### To do
For the data below, give the number of lines containing "content" and nothing more.

### Data for analysis
______________________________
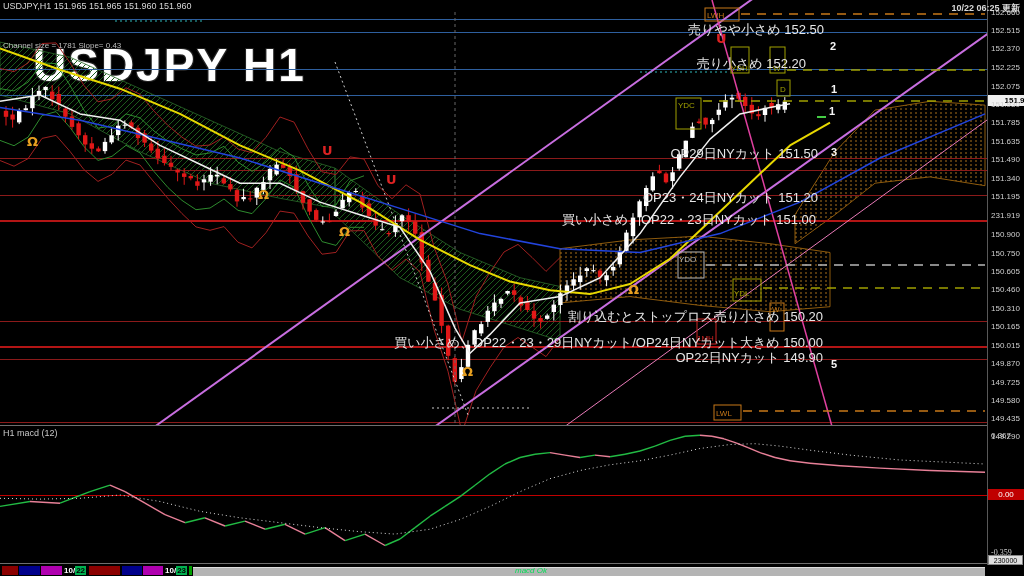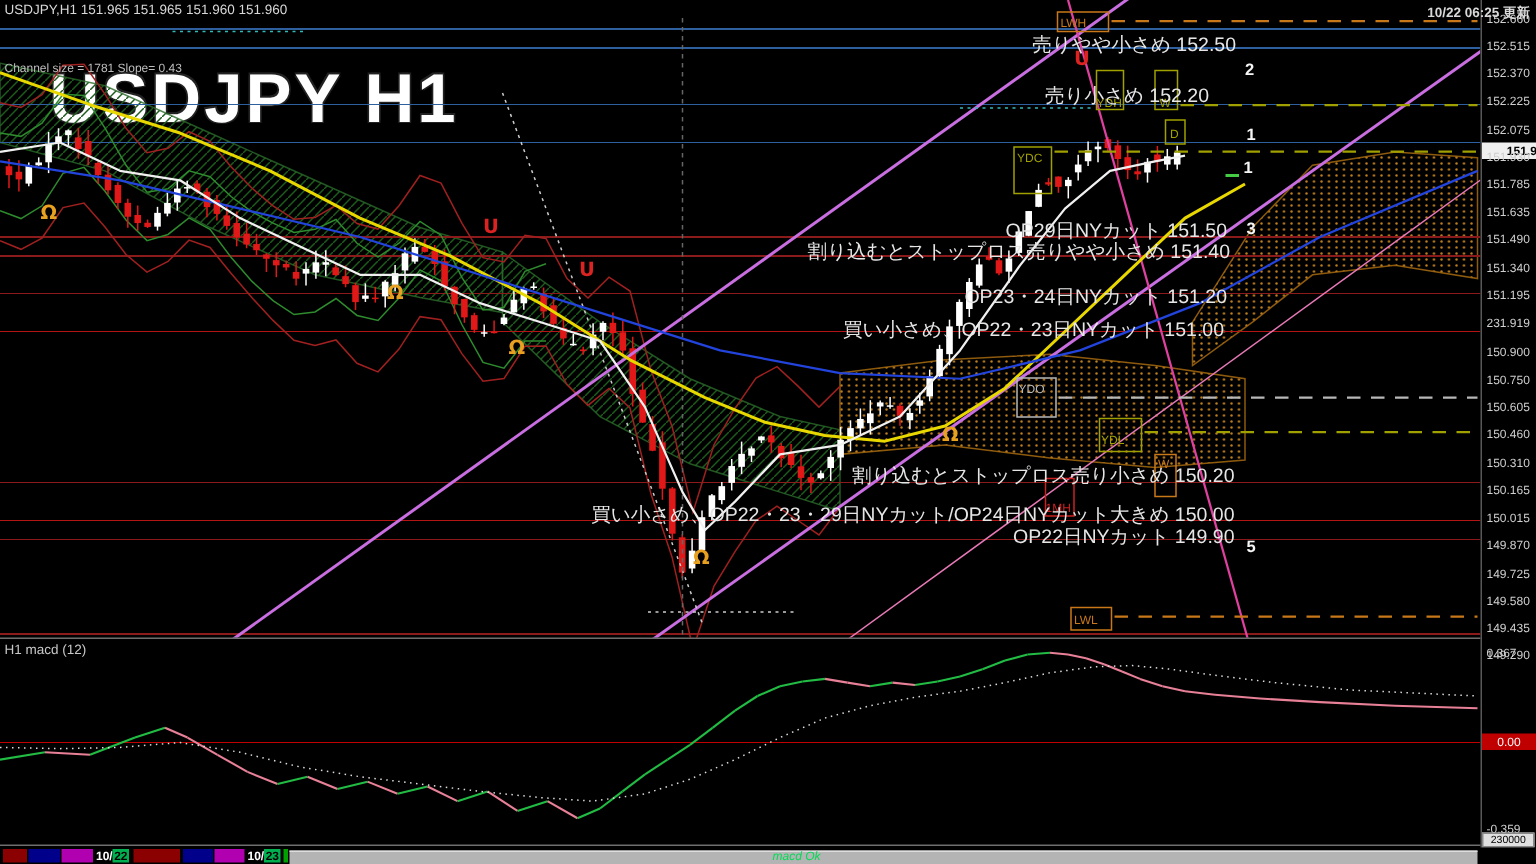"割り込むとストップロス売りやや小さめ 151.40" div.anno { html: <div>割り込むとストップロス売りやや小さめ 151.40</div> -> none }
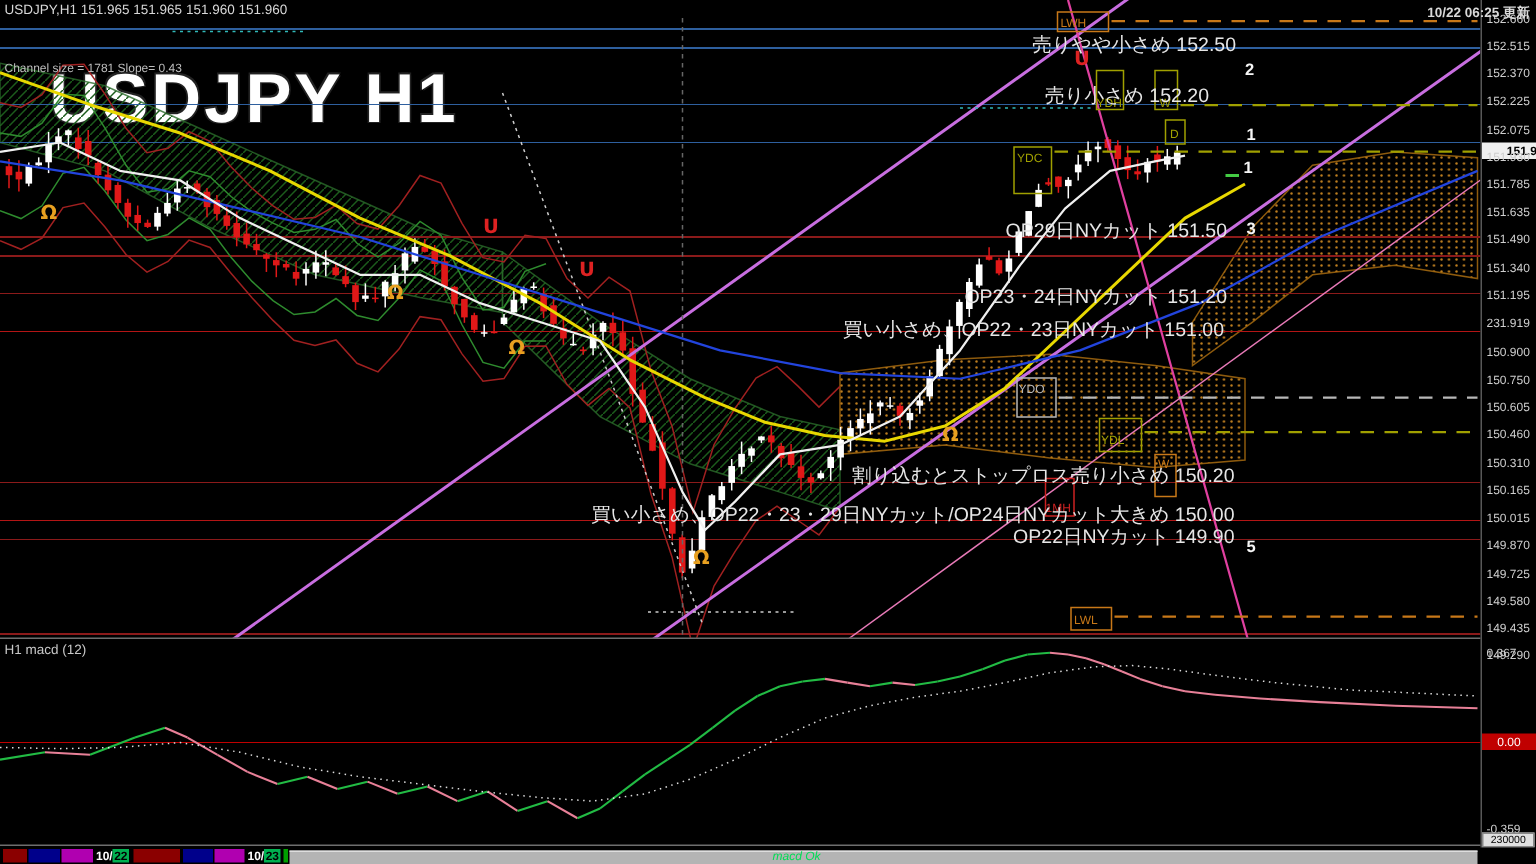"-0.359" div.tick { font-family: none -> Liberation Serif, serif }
______________________________
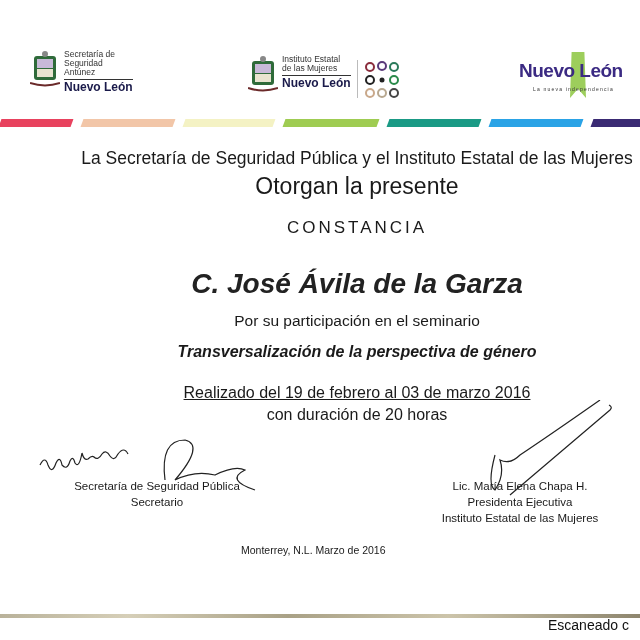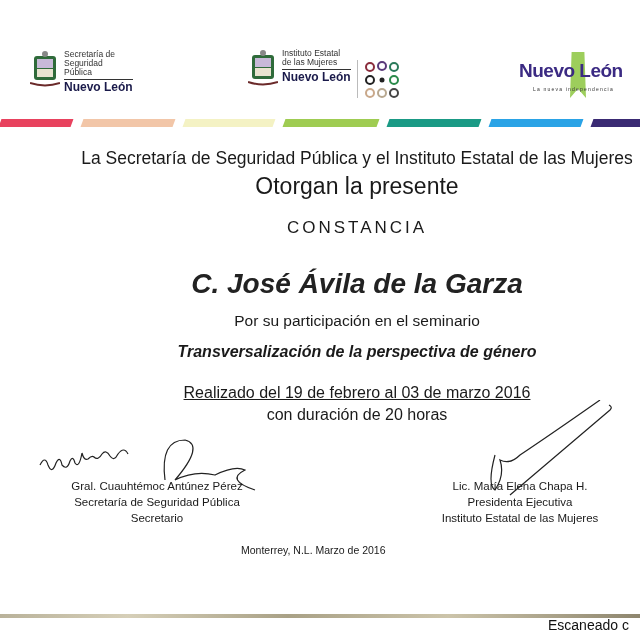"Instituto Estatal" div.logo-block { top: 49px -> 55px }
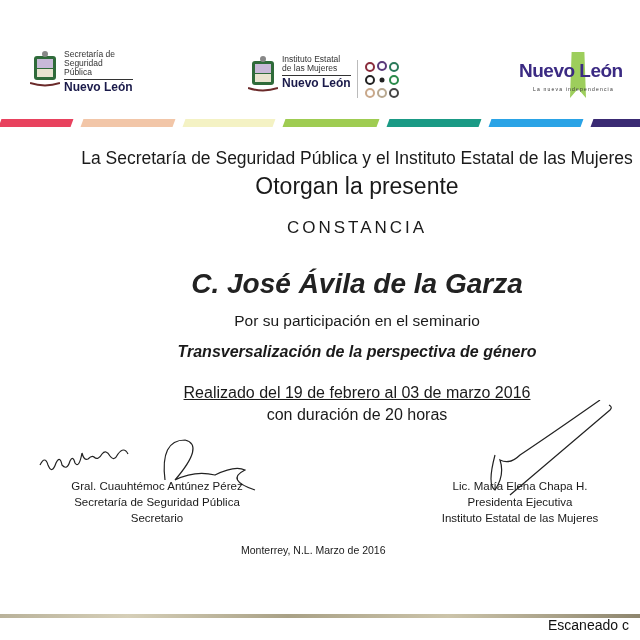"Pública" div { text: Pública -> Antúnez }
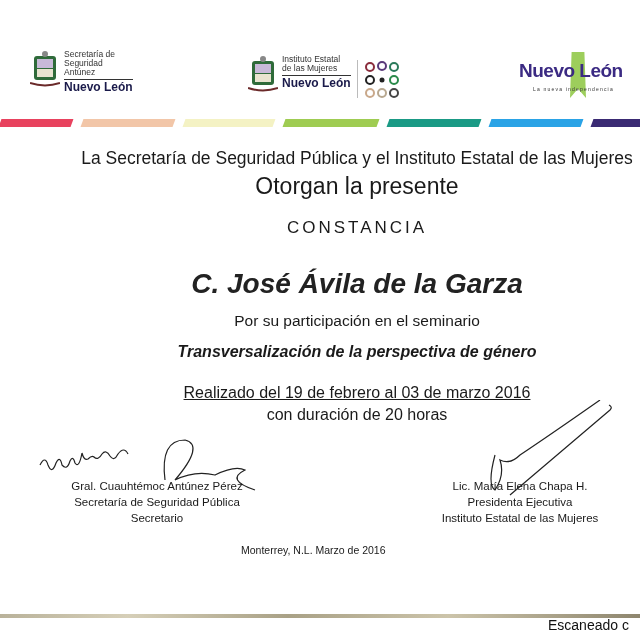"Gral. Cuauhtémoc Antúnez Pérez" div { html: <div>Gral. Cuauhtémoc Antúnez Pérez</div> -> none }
______________________________
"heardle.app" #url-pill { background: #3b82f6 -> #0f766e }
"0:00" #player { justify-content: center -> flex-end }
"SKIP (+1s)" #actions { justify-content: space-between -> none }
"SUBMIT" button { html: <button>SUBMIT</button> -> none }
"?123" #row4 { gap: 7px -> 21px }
______________________________
### Result
2